🤖 AI Summary
Existing speech-driven full-body motion generation methods lack semantic awareness in keyframe mask selection, leading to motion reconstruction artifacts. To address this, we propose the Speech-Query-based Attention Masking (SQA) framework, which jointly models semantic and rhythmic cues via a learned speech-query mechanism and a motion-speech aligned latent space, enabling dynamic, frame-level masking. We further introduce a Motion-Audio Alignment Module (MAM) and cross-modal feature projection to achieve end-to-end fusion of speech-guided signals. Our approach significantly improves motion naturalness, rhythm synchronization, and semantic fidelity. Extensive quantitative evaluations on multiple benchmarks demonstrate consistent superiority over state-of-the-art methods, while qualitative analysis confirms substantial perceptual improvements in motion coherence and speech-movement alignment.
📝 Abstract
Masked modeling framework has shown promise in co-speech motion generation. However, it struggles to identify semantically significant frames for effective motion masking.

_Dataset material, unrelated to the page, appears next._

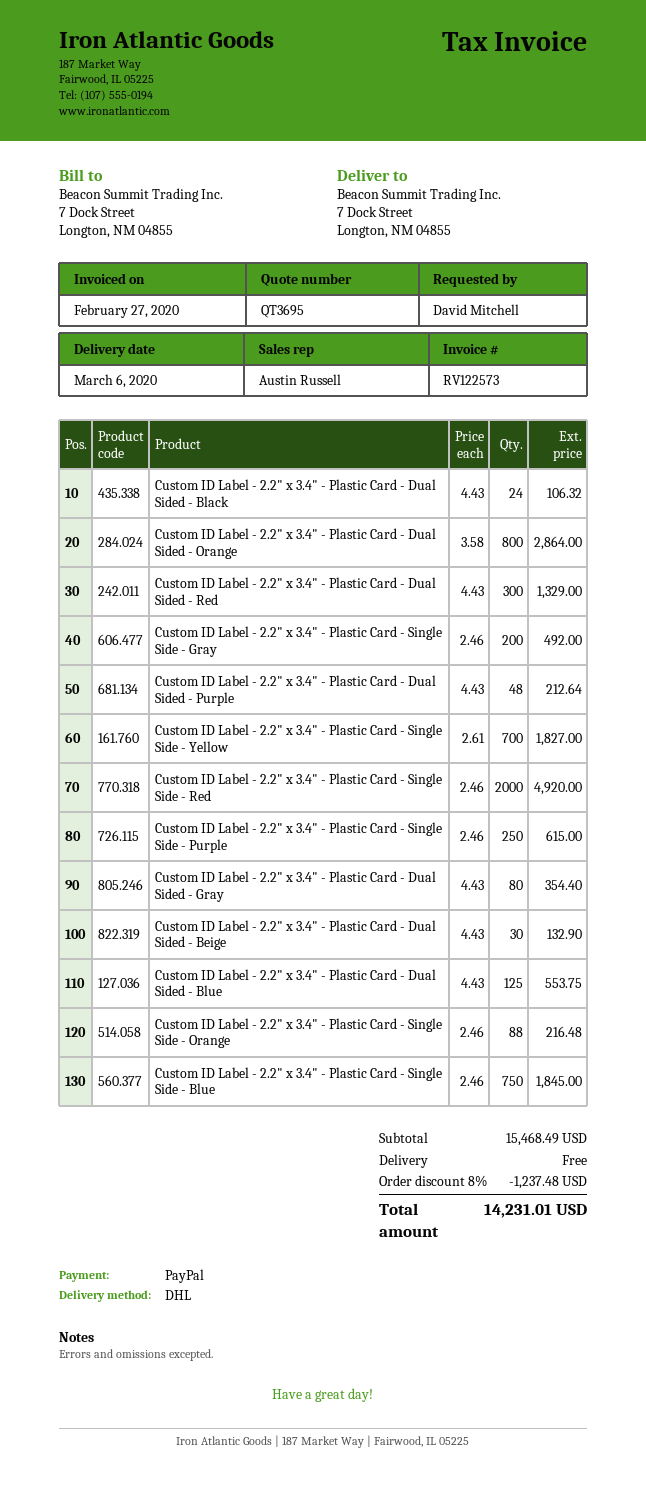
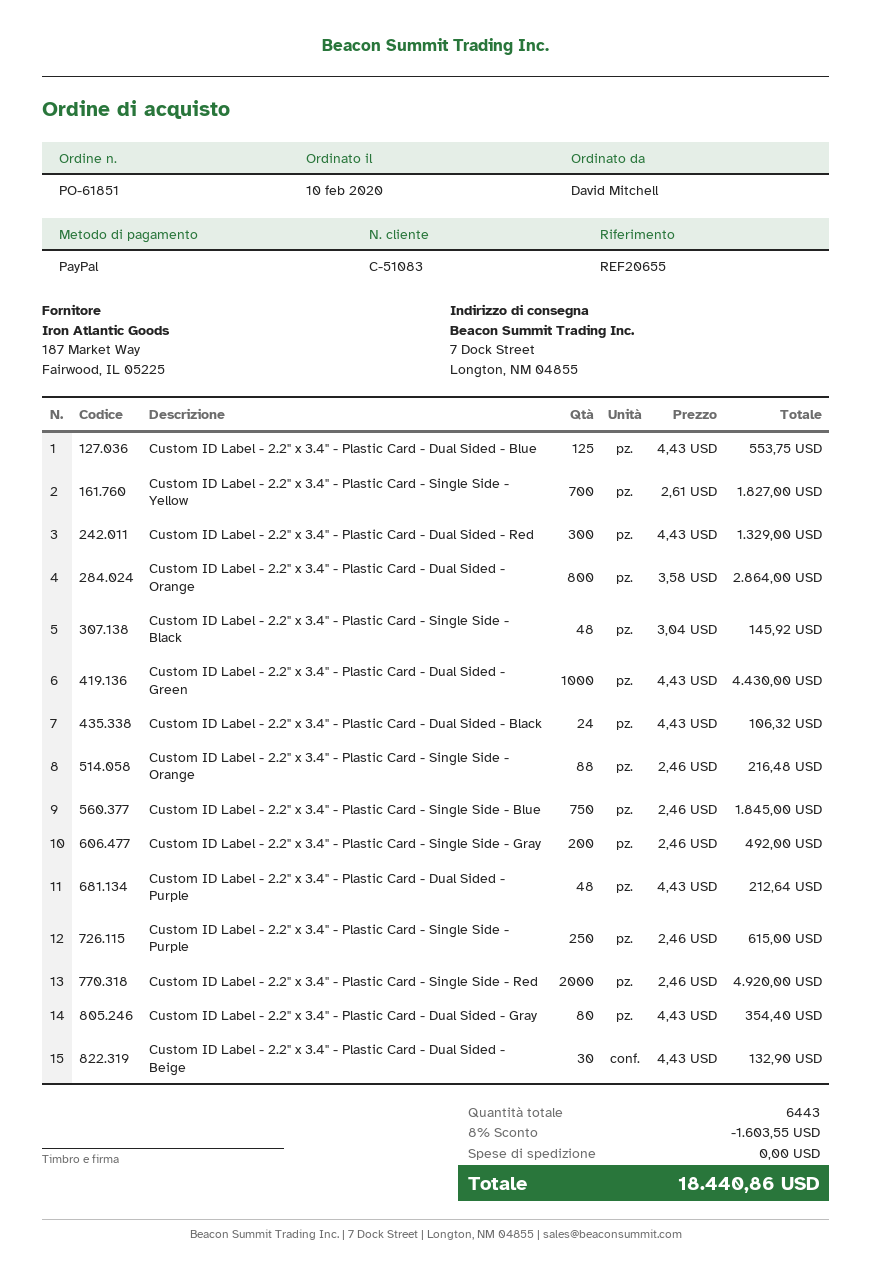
Custom ID Label - 2.2" x 3.4" - Plastic Card - Single Side - Black: none -> 48 x 3.04 = 145.92
Custom ID Label - 2.2" x 3.4" - Plastic Card - Dual Sided - Green: none -> 1000 x 4.43 = 4430.00
discount: 8% = 1237.48 -> 8% = 1603.55
total: 14231.01 -> 18440.86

In this work, we propose a speech-queried attention-based mask modeling framework for co-speech motion generation. Our key insight is to leverage motion-aligned speech features to guide the masked motion modeling process, selectively masking rhythm-related and semantically expressive motion frames. Specifically, we first propose a motion-audio alignment module (MAM) to construct a latent motion-audio joint space. In this space, both low-level and high-level speech features are projected, enabling motion-aligned speech representation using learnable speech queries. Then, a speech-queried attention mechanism (SQA) is introduced to compute frame-level attention scores through interactions between motion keys and speech queries, guiding selective masking toward motion frames with high attention scores. Finally, the motion-aligned speech features are also injected into the generation network to facilitate co-speech motion generation. Qualitative and quantitative evaluations confirm that our method outperforms existing state-of-the-art approaches, successfully producing high-quality co-speech motion.